The evaluation of elementary functions can be performed by approximations using minimax polynomials requiring simple hardware resources. The general method to calculate an elementary function is composed by three steps: range reduction, computation of the polynomial in the reduced argument and range reconstruction. This approach allows a low-degree polynomial approximation but range reduction and reconstruction introduce a computation overhead.
INTRODUCTION
Function evaluation can often be the performance bottleneck of many important compute-bound applications. Elementary mathematical functions, such as trigonometric, logarithmic, square root, reciprocal, and combinations of these functions, are extensively used in computer graphics, digital signal processing, robotics, astrophysics, fluid dynamics, etc. Computing these functions quickly and accurately is a major goal in computer arithmetic and hardware design in general. Software implementations are often too slow for numerically intensive or realtime applications. For instance, it is reported 1 that over 60% of the total runtime is spent on function evaluation operations in a simulation of a jet engine. The performance of such applications depends on the design of an efficient hardware function evaluator. Advanced FPGAs enable the development of low-cost and high-speed function evaluation units, customizable to particular applications. Yet, in order to implement function evaluation efficiently, the hardware designer is faced with a multitude of function evaluation methods.

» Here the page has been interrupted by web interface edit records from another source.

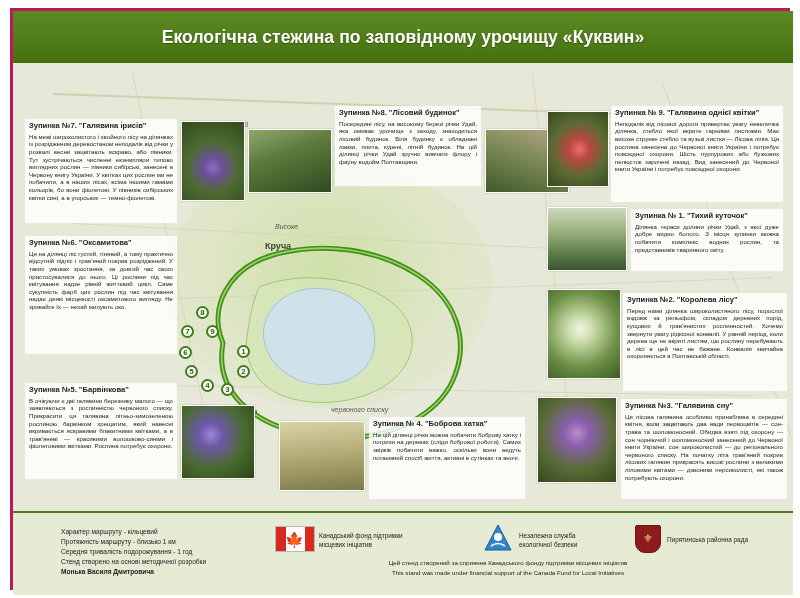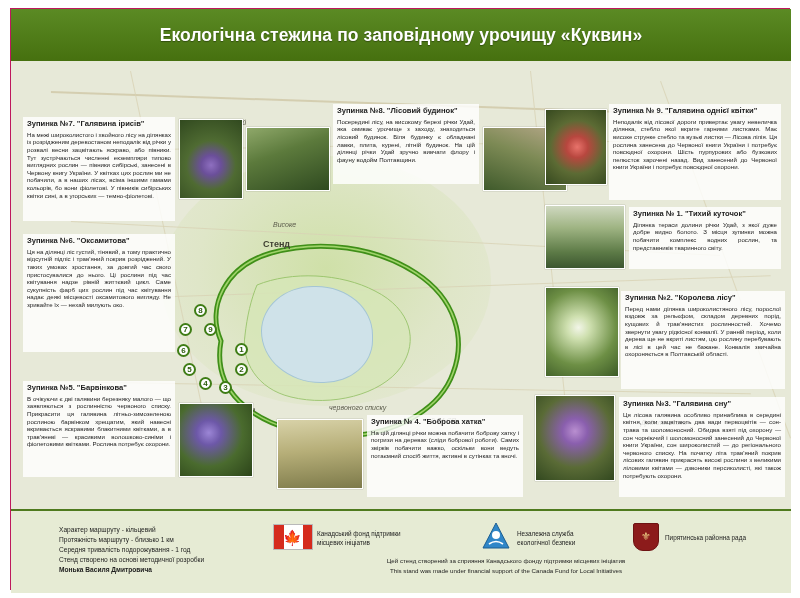--- a/index.html
+++ b/index.html
@@ -12,7 +12,7 @@
   #poster{
     position:absolute;left:10px;top:8px;width:780px;height:582px;
     background:#ffffff;
-    border:1px solid #be185d;
+    border:3px solid #be185d;
     box-sizing:border-box;
   }
   

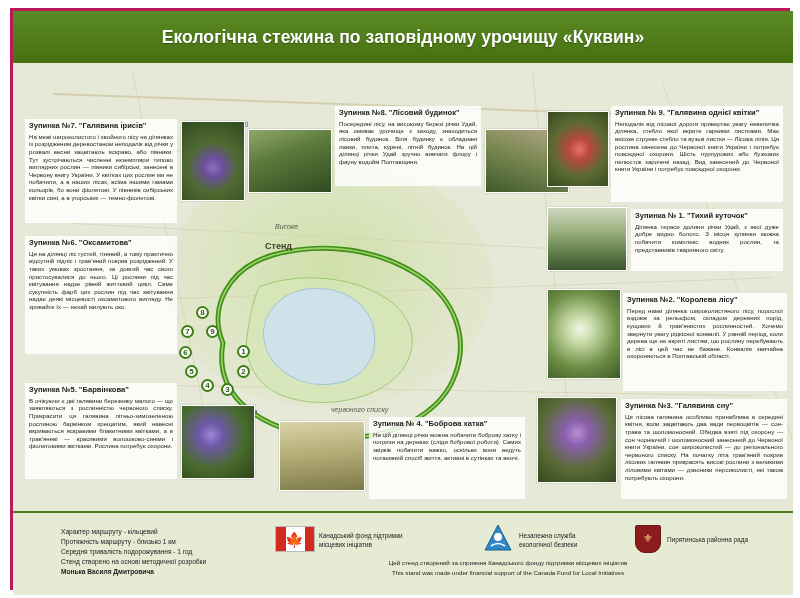--- a/index.html
+++ b/index.html
@@ -152,7 +152,7 @@
 
     <div id="water"></div>
 
-    <div class="map-label map-label-strong" style="left:252px;top:178px;font-size:9px;">Стенд</div>
+    <div class="map-label map-label-strong" style="left:252px;top:178px;font-size:9px;">Круча</div>
 
     <div class="map-label" style="left:196px;top:58px;">Харківський</div>
     <div class="map-label" style="left:262px;top:160px;">Високе</div>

To compute elementary functions, iterative algorithms, such as the CORDIC (COordinate Rotation DIgital Computer) algorithm, 2, 3 have been often used. Although the CORDIC algorithm achieves accuracy with compact hardware, its computation time is proportional to the number of bits used by the representation format.
For a function composed of elementary functions, the CORDIC algorithm is slower, since it computes each elementary function sequentially. It is too slow for numerically intensive applications. Implementing a function by a single lookup-table is simple and very fast. For low precision computations, this kind of implementation is straightforward. For high precision computations, however, the single lookup-table implementation is impractical due to the huge table size that is required.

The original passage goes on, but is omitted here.